The most commonly used measure of syntax complexity is the mean length of utterance, also known as MLU. This measure is independent from how often children talk and focuses on the complexity and development of their grammatical systems, including morphological and syntactic development. The number representing a person's MLU corresponds to the complexity of the syntax being used. In general, as the MLU increases, the syntactic complexity also increases. Typically, the average MLU corresponds to a child's age due to their increase in working memory, which allows for sentences to be of greater syntactic complexity. For example, the average MLU of a 7-year-old child is 7 words. However, children show more individual variability of syntactic performance with more complex syntax. Complex syntax have a higher number of phrases and clause levels, therefore adding more words to the overall syntactic structure. Seeing as there are more individual differences in MLU and syntactic development as children get older, MLU is particularly used to measure grammatical complexity among school-aged children. Other types of segmentation strategies for discourse are the T-unit and C-unit (communicative unit). If these two measurements are used to account for discourse, the average length of the sentence will be lower than if MLU is used alone. Both the T-units and C-units count each clause as a new unit, hence a lower number of units.

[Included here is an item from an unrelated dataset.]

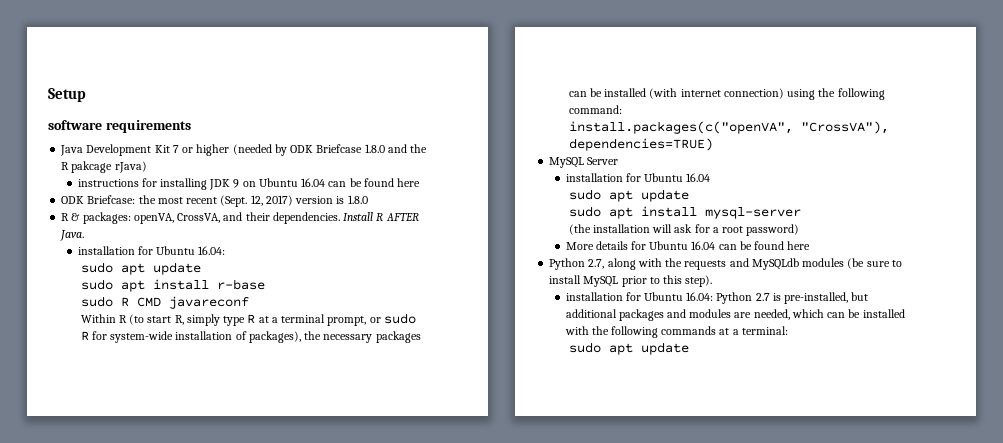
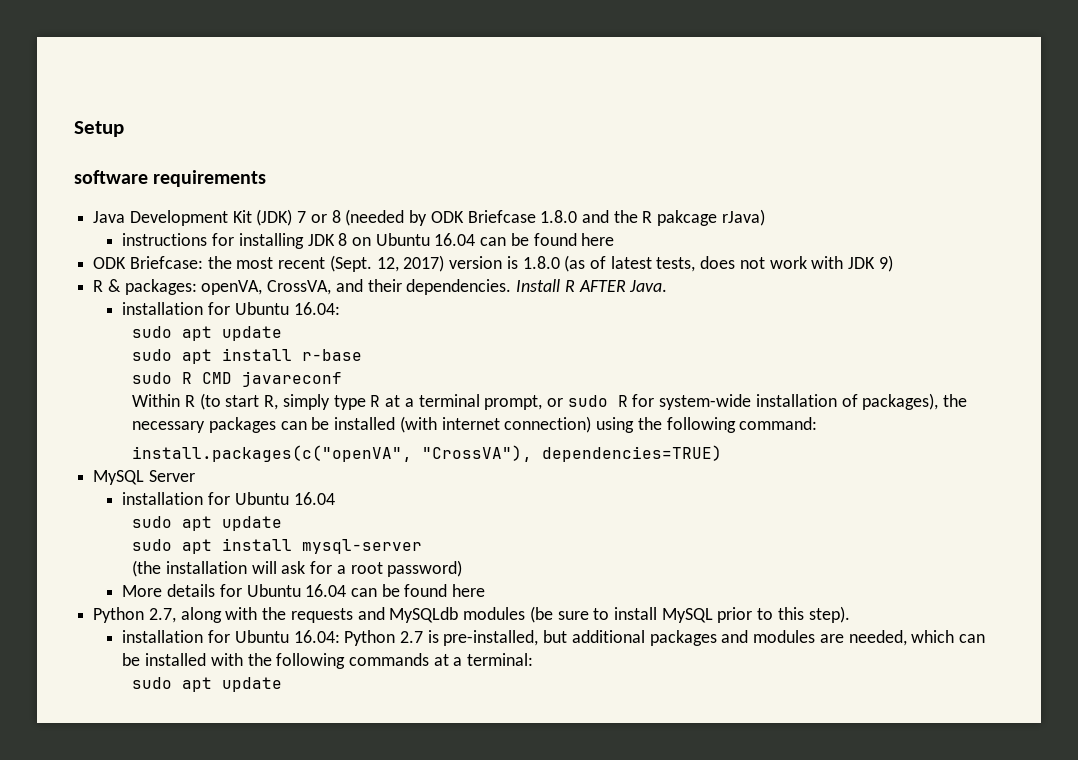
(170, 149) none -> [256,209,293,226] (JDK)
[196,144,230,156] higher -> [331,210,341,223] 8
[233,179,240,188] 9 -> [338,233,348,246] 8
(368, 199) none -> [564,255,893,272] (as of latest tests, does not work with JDK 9)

Typical MLU per age group can be found in the following table, according to Roger Brown's five stages of syntactic and morphological development:

| Stage | MLU | Approximate Age (in months) |
|---|---|---|
| 1 | 1.0-2.0 | 12-26 |
| 2 | 2.0-2.5 | 27-30 |
| 3 | 2.5-3.0 | 31-34 |
| 4 | 3.0-3.75 | 35-40 |
| 5 | 3.75-4.5 | 41-46 |
| 6 | 4.5+ | 47+ |

Here are the steps for calculating MLU:

1. Acquire a language sample of about 50-100 utterances
2. Count the number of morphemes said by the child, then divide by the number of utterances
3. The investigator can assess what stage of syntactic development the child is at, based on their MLU

Here's an example of how to calculate MLU:

| Example utterance | Morpheme and MLU Analysis | Total MLU |
|---|---|---|
| go home now | go (=1) home (=1) now (=1) | 3 |
| I live in Billingham | I (=1) live (=1) in (=1) Billingham (=1) | 4 |
| Mommy kissed my Daddy | Mommy (=1) kiss (=1) -ed (=1) my (=1) daddy (=1) | 5 |
| I like your dogs | I (=1) like (=1) your (=1) dog (=1) -s (=1) | 5 |

In total there are 17 morphemes in this data set. In order to find the MLU, we divide the total number of morphemes (17) by the total number of utterances (4). In this particular data set, the mean length of utterance is 17/4 = 4.25.

===Clause density===

Clause density refers to the degree to which utterances contain dependent clauses. This density is calculated as a ratio of the total number of clauses across sentences, divide by the number of sentences in a discourse sample. For example, if the clause density is 2.0, the ratio would indicate that the sentence being analyzed has 2 clauses on average: one main clause and one subordinate clause.

Here is an example of how clause density is measured, using T-units, adapted from Silliman & Wilkinson 2007:

| T-unit | Number of words | Number of clauses | Example sentences from a story |
|---|---|---|---|
| 1 | 12 | 2 | When the night was dark I was watching TV in my room |
| 2 | 5 | 1 | I heard a howling noise |
| 3 | 3 | 1 | I looked outside |

===Indices of syntactic performance===

Indices track structures to show a more comprehensive picture of a person's syntactic complexity. Some examples of indices are Development Sentence Scoring, the Index of Productive Syntax and the Syntactic Complexity Measure.

====Developmental sentence scoring====
Developmental Sentence Scoring is another method to measure syntactic performance as a clinical tool. In this indice, each consecutive utterance, or sentence, elicited from a child is scored. This is a commonly applied measurement of syntax for first and second language learners, with samples gathered from both elicited and spontaneous oral discourse. Methods for eliciting speech for these samples come in many forms, such having the participant answering questions or re-telling a story. These elicited conversations are commonly tape-recorded for playback during analysis to see how well the person can incorporate syntax among other linguistic cues. For every utterance elicited, the utterance will receive one point if it is a correct form used in adult speech. A score of 1 indicates the least complex syntactic form in the category, whereas a higher score reflects higher level grammaticality. Points are specifically awarded to an utterance based on whether or not it contains any of the eight categories outlined below.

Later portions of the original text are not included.